Le sou­tien offi­ciel de l’an­cien porte-parole du PS Eduar­do Rhian Cypel à Emma­nuel Macron, annon­cé lun­di, et les ral­lie­ments atten­dus de l’an­cien pré­sident de l’As­sem­blée natio­nale, Claude Bar­to­lone, ain­si que celui du maire de Dijon, Fran­çois Reb­sa­men, ne font que confor­ter le futur can­di­dat dans sa stra­té­gie :  attendre le der­nier moment pour entrer dans l’a­rène, en évi­tant de se bles­ser et en regar­dant ses concur­rents s’é­pui­ser. Une stra­té­gie payante pour l’ins­tant. La divi­sion crois­sante de la gauche est bien sûr une aubaine pour le futur de can­di­dat de Avec vous, qui par­vient à s’at­ta­cher les der­niers dino­saures du Par­ti socia­liste, décou­ra­gés par la triste cam­pagne d’Anne Hidal­go. La can­di­date offi­cielle du PS pla­fonne à 2,5 % des inten­tions de vote selon le der­nier son­dage. Et visi­ble­ment, Chris­tiane Tau­bi­ra, vain­queur de la Pri­maire popu­laire, ne paraît pas non plus convaincre. Emma­nuel Macron repré­sente la seule option pour ceux qui ne vou­draient pas rejoindre la gauche plus radi­cale de Jean-Luc Mélen­chon ou de Fabien Rous­sel. « Il se peut bien que des ral­lie­ments se fassent plus nom­breux dans les pro­chaines semaines », pré­vient un cadre de la Répu­blique en Marche. Des noms comme l’ad­jointe au maire de Mar­seille Samia Gha­li ou encore Thier­ry Repen­tin, maire de Cham­bé­ry, cir­culent depuis quelques jours. En atten­dant, l’é­quipe de cam­pagne d’Em­ma­nuel Macron est plei­ne­ment mobilisée.

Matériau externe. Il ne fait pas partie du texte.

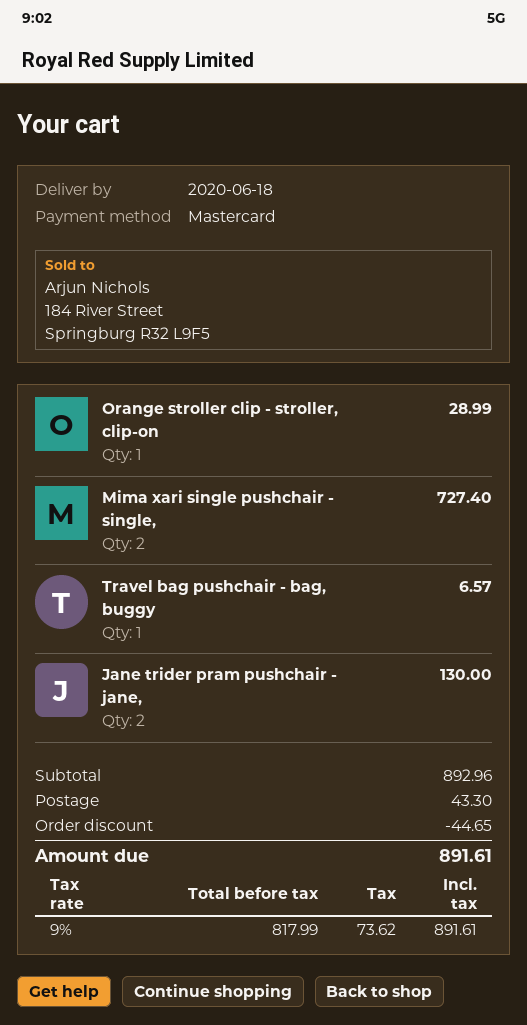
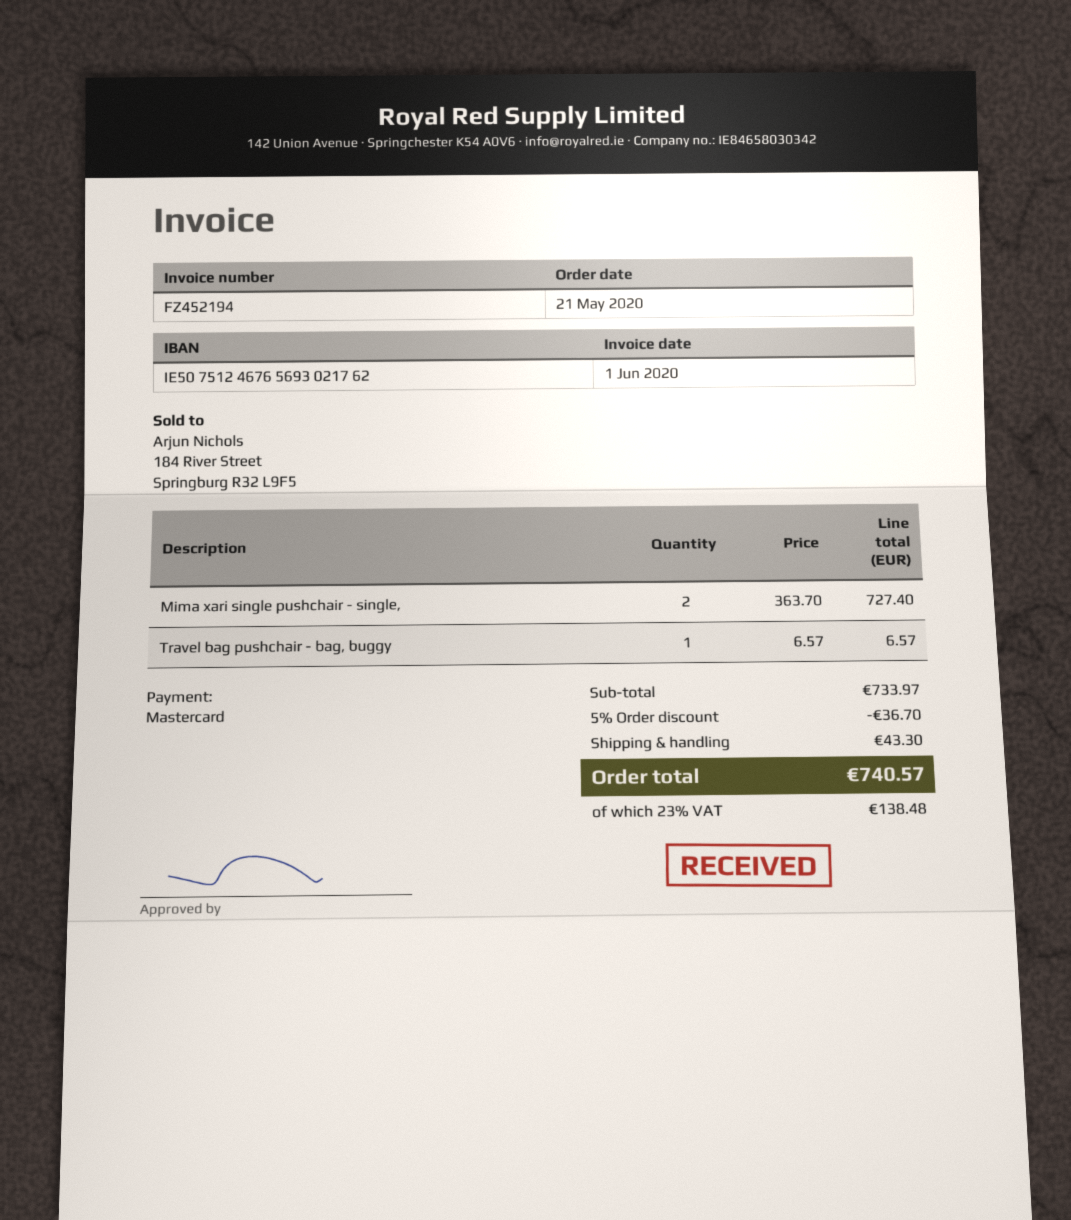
Orange stroller clip - stroller, clip-on: 1 for 28.99 -> none
Jane trider pram pushchair - jane,: 2 for 130.00 -> none
subtotal: 892.96 -> 733.97
discount: 44.65 -> 36.70
tax: 9% = 73.62 -> 23% = 138.48
total: 891.61 -> 740.57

Une campagne active, mais sans le candidat

En plus d’un site inter­net, les mili­tants de La Répu­blique En Marche vont frap­per aux portes, fidèles à la tra­di­tion anglo-saxonne reprise par le can­di­dat Macron en 2017. Par ailleurs, le pré­sident s’ex­prime par la voix de membres du gou­ver­ne­ment, en par­ti­cu­lier de son porte-parole, le jeune Gabriel Attal. Celui-ci affir­mait récem­ment à pro­pos des can­di­dats décla­rés « qu’à les écou­ter, tout était mieux hier et tout sera pire demain. Où est la foi dans les Fran­çais ? » À l’opposé de dis­cours obs­cu­ran­tistes, il y a, ajou­tait-il, « Emma­nuel Macron [qui] a fait entrer notre pays dans le temps des conquêtes. Quand la situa­tion sani­taire et inter­na­tio­nale le per­met­tra, il pro­po­se­ra, je l’es­père, d’al­ler plus loin encore pour l’a­ve­nir. » Appa­rem­ment, seul le pré­sident est capable de com­prendre les réa­li­tés com­plexes, por­teuses de sens et d’ou­ver­ture, alors que la droite, obnu­bi­lée par les ques­tions de sécu­ri­té, d’immigration et d’identité, s’en­lise dans un dis­cours rétro­grade. Par­vien­dra-t-il encore long­temps à main­te­nir cette pos­ture pré­si­den­tielle, au-des­sus de la mêlée élec­to­rale ? Si les son­dages lui sont tou­jours favo­rables, Emma­nuel Macron a tout inté­rêt à don­ner du temps au temps et à se décla­rer le plus tard pos­sible, début mars.